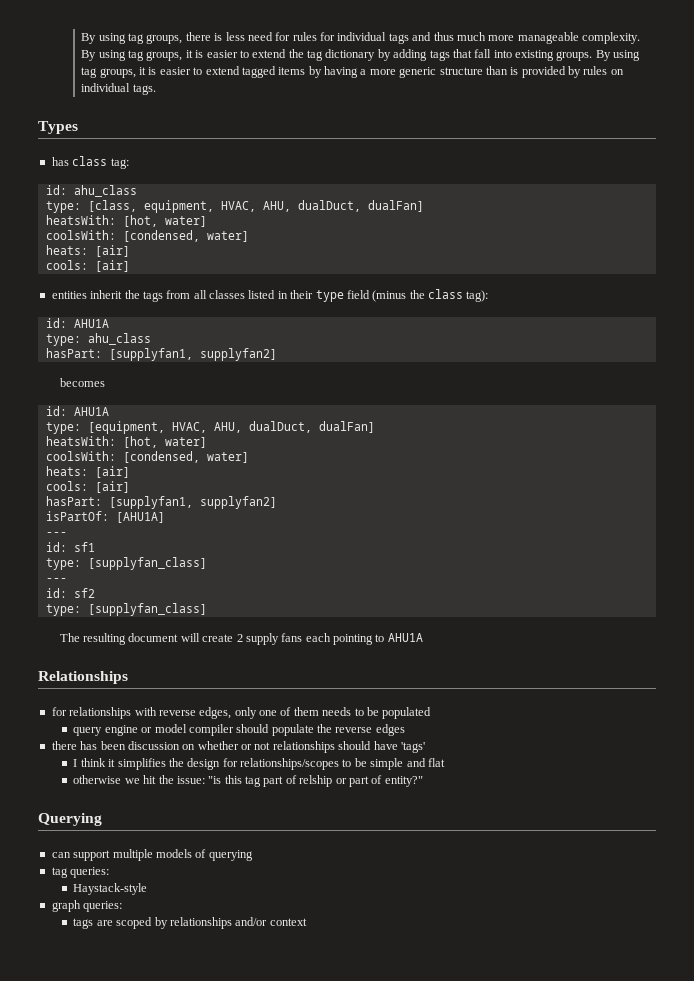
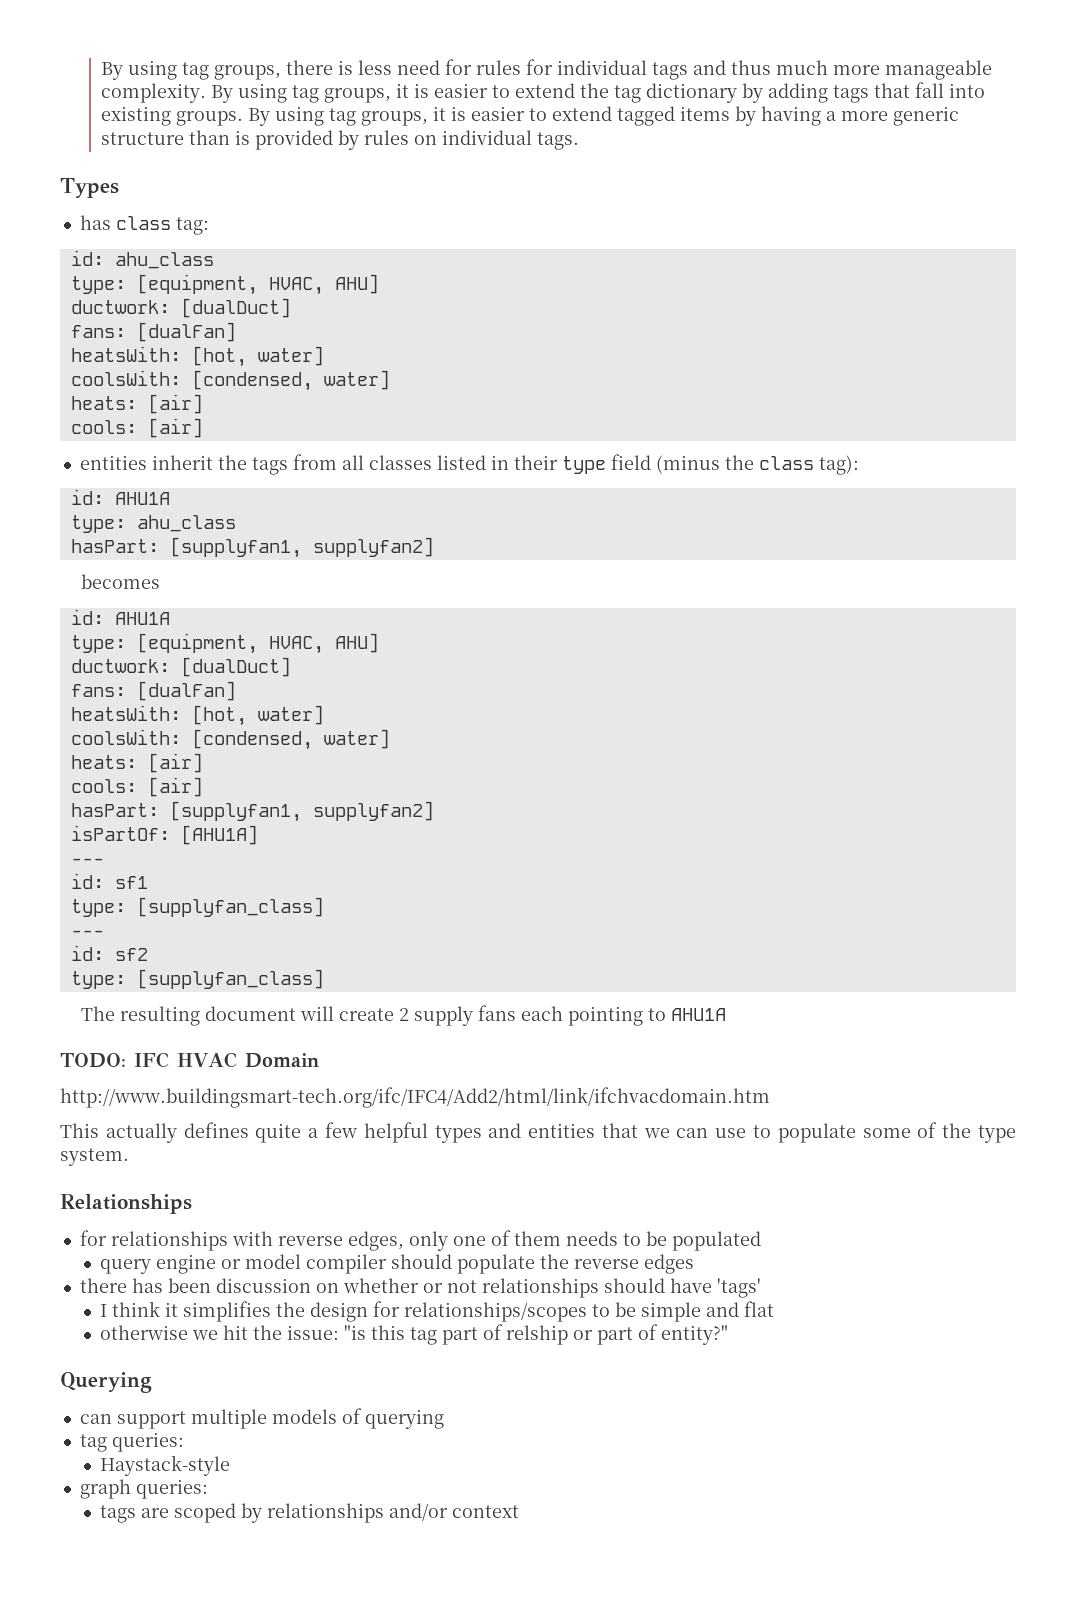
  id: ahu_class
- type: [class, equipment, HVAC, AHU, dualDuct, dualFan]
+ type: [equipment, HVAC, AHU]
+ ductwork: [dualDuct]
+ fans: [dualFan]
  becomes
  id: AHU1A
- type: [equipment, HVAC, AHU, dualDuct, dualFan]
+ type: [equipment, HVAC, AHU]
+ ductwork: [dualDuct]
+ fans: [dualFan]
+ TODO: IFC HVAC Domain
+ http://www.buildingsmart-tech.org/ifc/IFC4/Add2/html/link/ifchvacdomain.htm
+ This actually defines quite a few helpful types and entities that we can use to populate some of the type system.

====

In the answer, restate word for word each line from the one with "- type: [equipment, HVAC, AHU, dualDuct, dualFan]" through the end of the material above.

REPLY:
- type: [equipment, HVAC, AHU, dualDuct, dualFan]
+ type: [equipment, HVAC, AHU]
+ ductwork: [dualDuct]
+ fans: [dualFan]
+ TODO: IFC HVAC Domain
+ http://www.buildingsmart-tech.org/ifc/IFC4/Add2/html/link/ifchvacdomain.htm
+ This actually defines quite a few helpful types and entities that we can use to populate some of the type system.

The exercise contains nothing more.